- Opening Delimiter -

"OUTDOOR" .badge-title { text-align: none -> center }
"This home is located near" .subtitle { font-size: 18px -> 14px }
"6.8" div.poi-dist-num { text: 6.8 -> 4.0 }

- Closing Delimiter -
- Opening Delimiter -

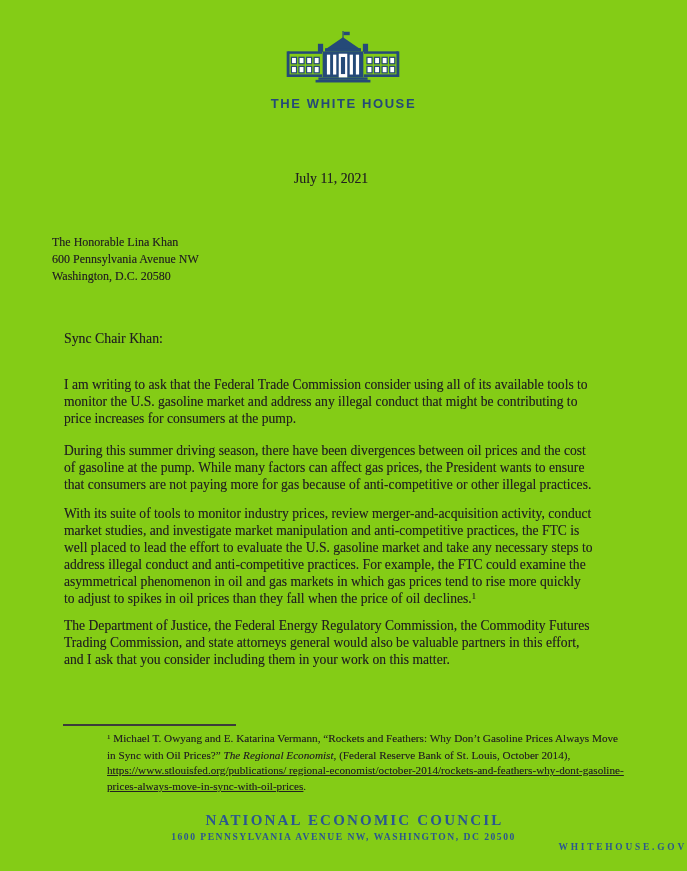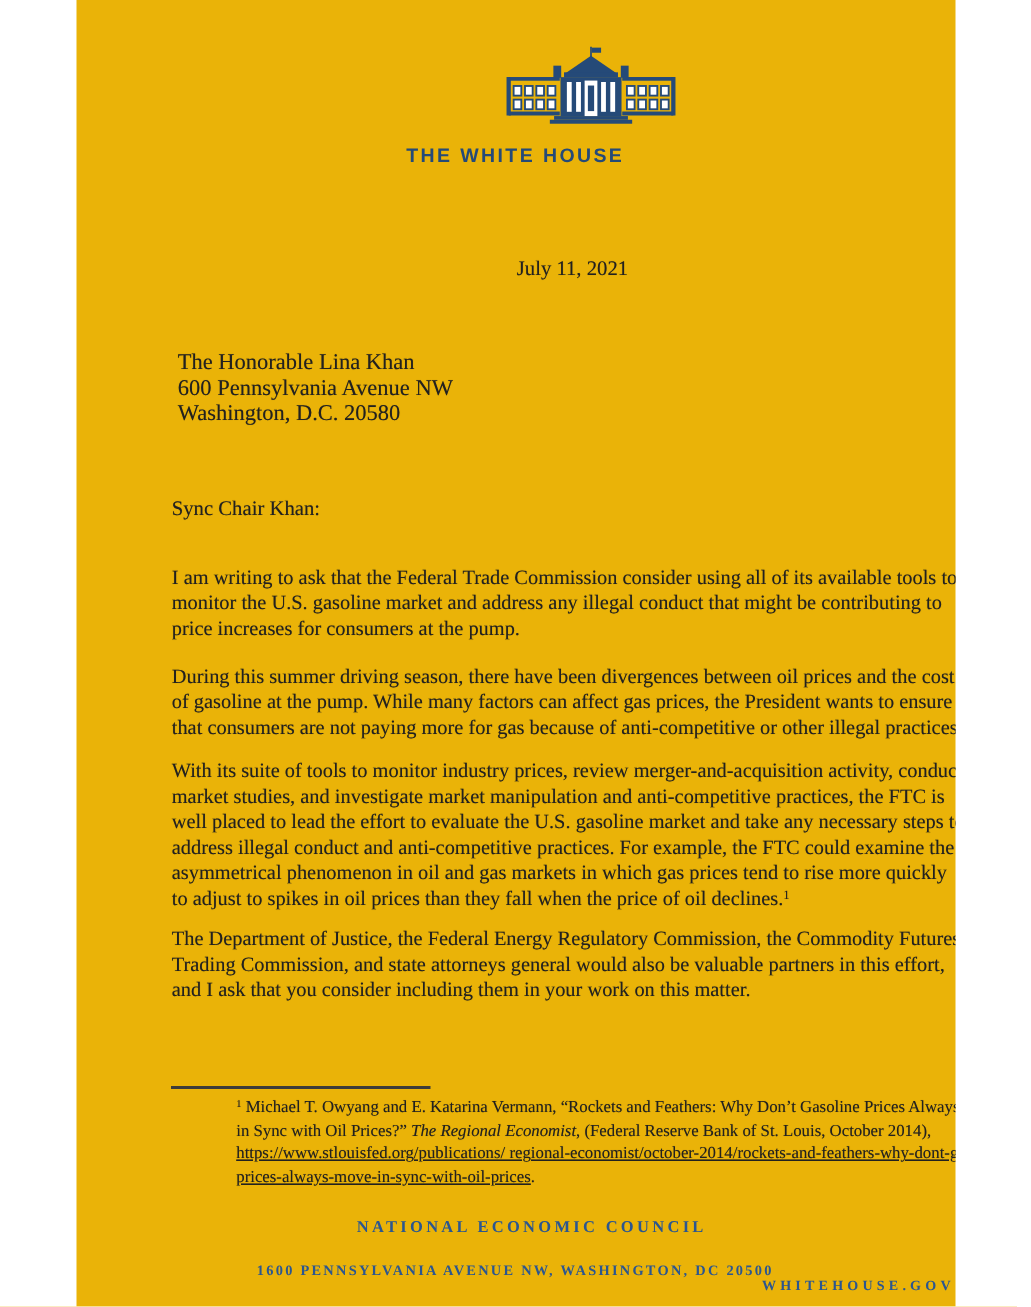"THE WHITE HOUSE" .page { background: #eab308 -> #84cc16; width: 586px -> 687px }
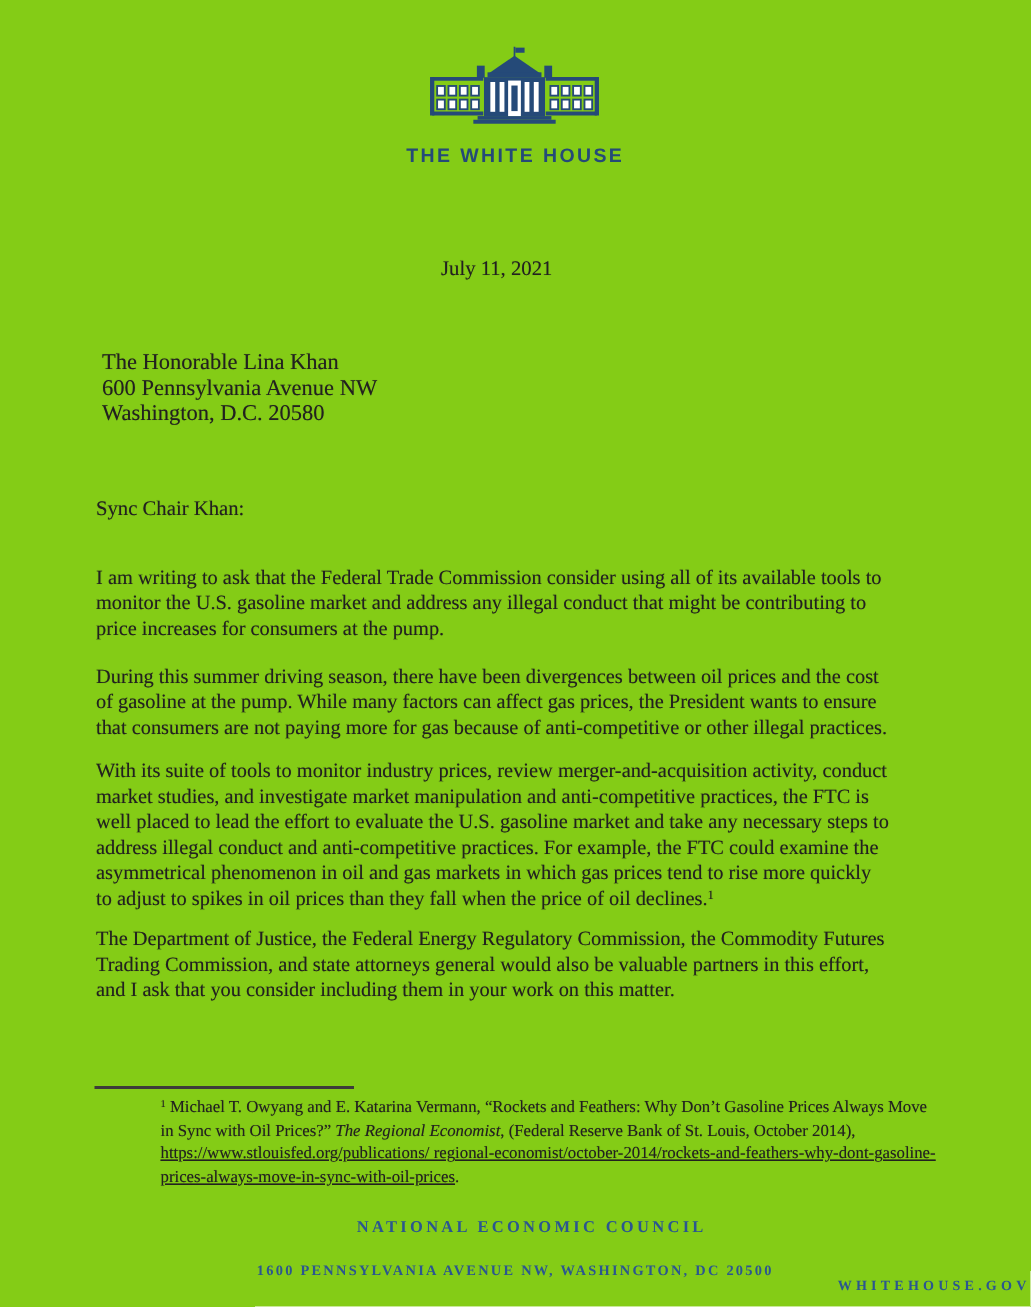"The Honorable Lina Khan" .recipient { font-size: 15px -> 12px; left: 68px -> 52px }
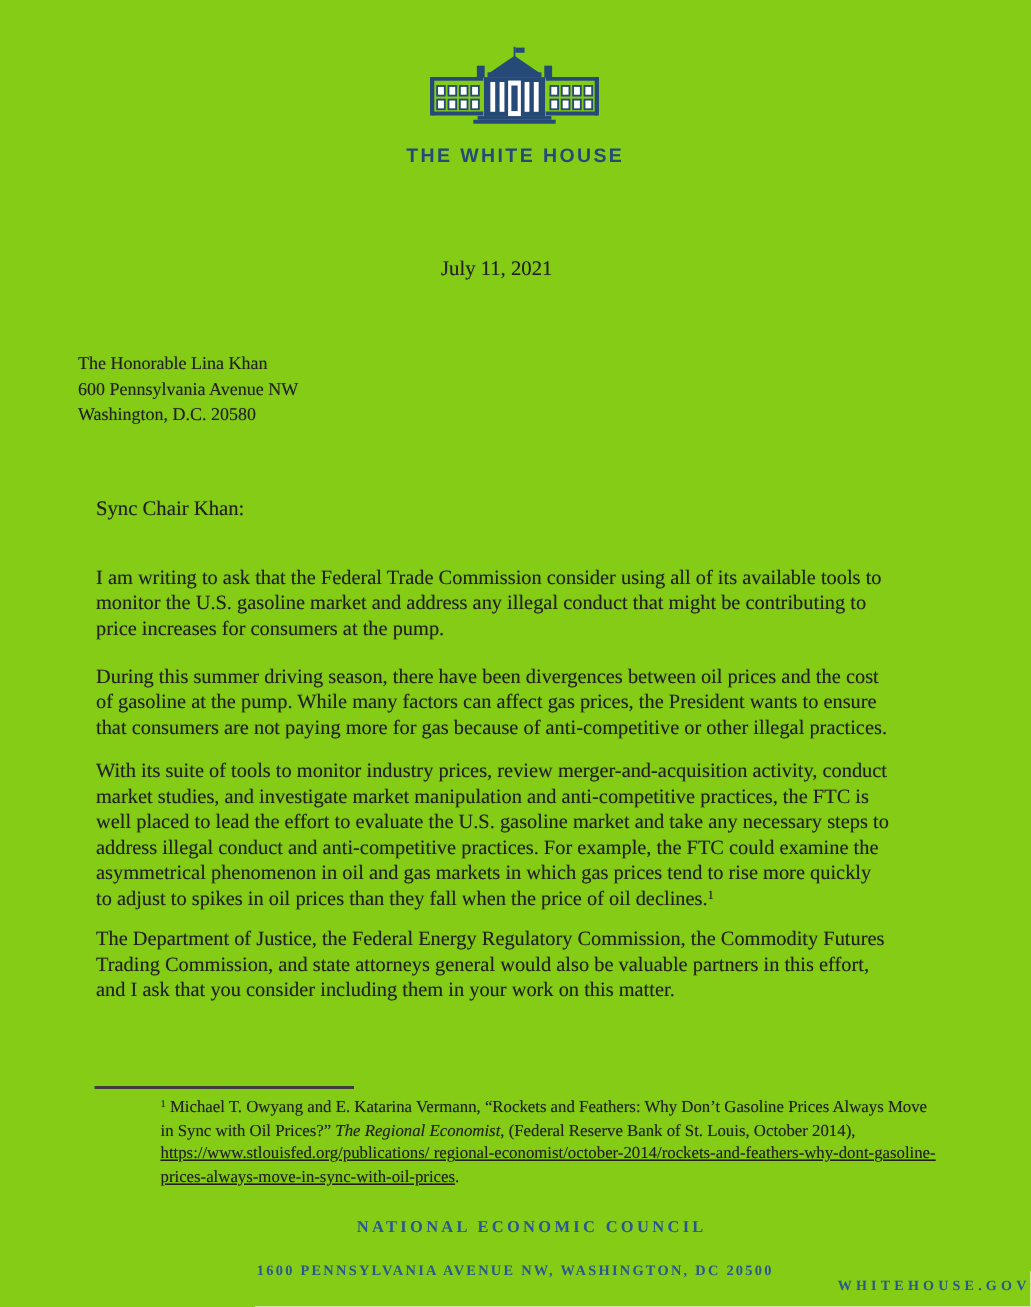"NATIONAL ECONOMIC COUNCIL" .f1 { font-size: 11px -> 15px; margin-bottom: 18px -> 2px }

- Closing Delimiter -

*Task goal*
Transcribe only the lines above that start at the line containing "font-size: 15px ->" and end at the line containing "font-size: 11px ->". Omit pictures.

*Output of the exercise*
"The Honorable Lina Khan" .recipient { font-size: 15px -> 12px; left: 68px -> 52px }
"NATIONAL ECONOMIC COUNCIL" .f1 { font-size: 11px -> 15px; margin-bottom: 18px -> 2px }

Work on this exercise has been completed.